Skeletons as political art: A look at Day of the Dead artist Posada

Compared to the medieval European plague-inspired, scary skeletons of Halloween, the skeletons of Día de los Muertos are a whimsical lot. They drive cars or play in small orchestras; the guys smoke cigars and the ladies wear enormous hats. And through the art of José Guadalupe Posada, they engage in political debate as well.

Posada was born in the central Mexican city of Aguascalientes, capital of the state of the same name, on Feb. 2, 1852. He was always fierce supporter of the downtrodden. At the age of 14, he apprenticed as a printmaker and began producing satirical illustrations. In his 30s he moved to Mexico City where he began work for several publishers including Ireneo Paz, a liberal journalist and grandfather of Nobel Prize winner Octavio Paz. He produced thousands of illustrations and editorial cartoons for Mexican popular newspapers of the day.

From the onset of the Mexican Revolution of 1910 until his death in 1913, Posada worked tirelessly at cartoons dedicated to the working-class and revolutionary struggles. His political work landed him in jail on several occasions.

Posada’s ingenious cartoons focused on the injustices of the government of President Porfirio Diaz and his high society supporters. By using skeleton figures to portray political figures and contemporaries, Posada emphasized their mortality and brought them down to size. “In death we are all equal. Blond, brown, rich, poor, we come to the same fate,” he said. One of his best known images is Calavera de la Catrina (“Skeleton of the Female Dandy”), which satirizes the life of the upper classes.

Posada was admired for his range and technical skill. His compositions are filled with movement and confident gestures. His lines reflect the message he was expressing: smooth and harmonious in scenes of daily life, or harsh and thick to imply denunciation or violence. His political cartoons provoke laughter and indignation.

Posada produced an enormous body of work estimated at over 20,000 items, including not only his political cartoons but also commercial and advertising work (such as cigar box covers), book illustrations, posters and images of historical and religious figures.

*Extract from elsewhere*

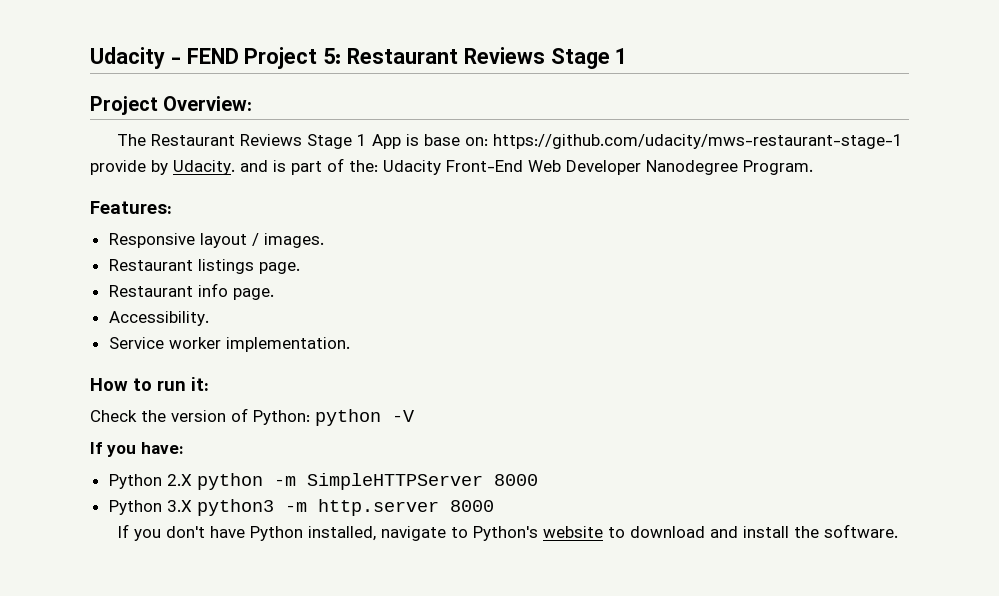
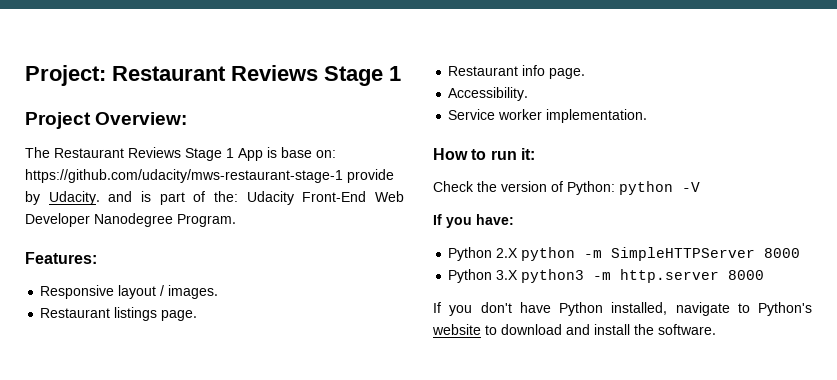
[90,47,342,69] Udacity - FEND Project 5: -> [25,65,106,86] Project:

Since Posada never catered to wealthy sponsors, his work never made him rich. When he died he was buried in a sixth-class grave (the lowest category) where, ironically, after seven years, his own bones were removed and discarded. But in 1973, the Posada Museum opened in Aguascalientes, and today in Mexico there are collections of his works at the National Institute of Fine Arts, the Biblioteca de Mexico (the national library) and the National Library of Anthropology and History, as well as in museums in the U.S. and other countries. The political legacy of Posada’s satirical skeletons, which influenced such Mexican artists as Orozco, Siquieros, Rivera and Kahlo, continues to inspire artists and cartoonists to this day.